Se penso a una, una sola ragione per la quale possa valere la pena nominare l’inutilenomediddio senza farsi venire l’orticaria…bè, quella ragione potrebbe essere cantare un gospel in un coro polifonico.
Plenty good room (on the glory train) era il cavallo di battaglia del mio coro. Sognavamo di poterla eseguire con un organico di cento voci. Di dare un senso a quelle toghe universitarie che indossavamo, agitandoci e battendo le mani come se fossimo nella messa di James Brown in The Blues Brothers.
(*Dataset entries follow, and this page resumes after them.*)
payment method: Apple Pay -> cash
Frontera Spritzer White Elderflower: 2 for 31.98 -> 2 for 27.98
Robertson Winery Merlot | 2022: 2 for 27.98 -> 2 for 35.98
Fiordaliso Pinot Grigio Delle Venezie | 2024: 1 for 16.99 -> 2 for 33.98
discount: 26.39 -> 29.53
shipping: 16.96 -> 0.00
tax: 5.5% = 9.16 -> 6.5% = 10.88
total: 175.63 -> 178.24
Invece ci chiedevano di essere compiti e coerenti con l’istituzione che rappresentavamo… ma quando arrivava il momento di Plenty non c’era verso: cominciavamo a ondeggiare “come un palmizio davanti a un mare venerato“. Eravamo pochi e male assortiti, ma cantavamo di cuore, con il sorriso.
Questa versione, ovviamente, è molto meglio. Ma è anche la prova che non servono affatto cento voci per smuovere le viscere.
Basta metterci il cuore, avere in tasca il biglietto giusto e sapere bene dove vuoi arrivare.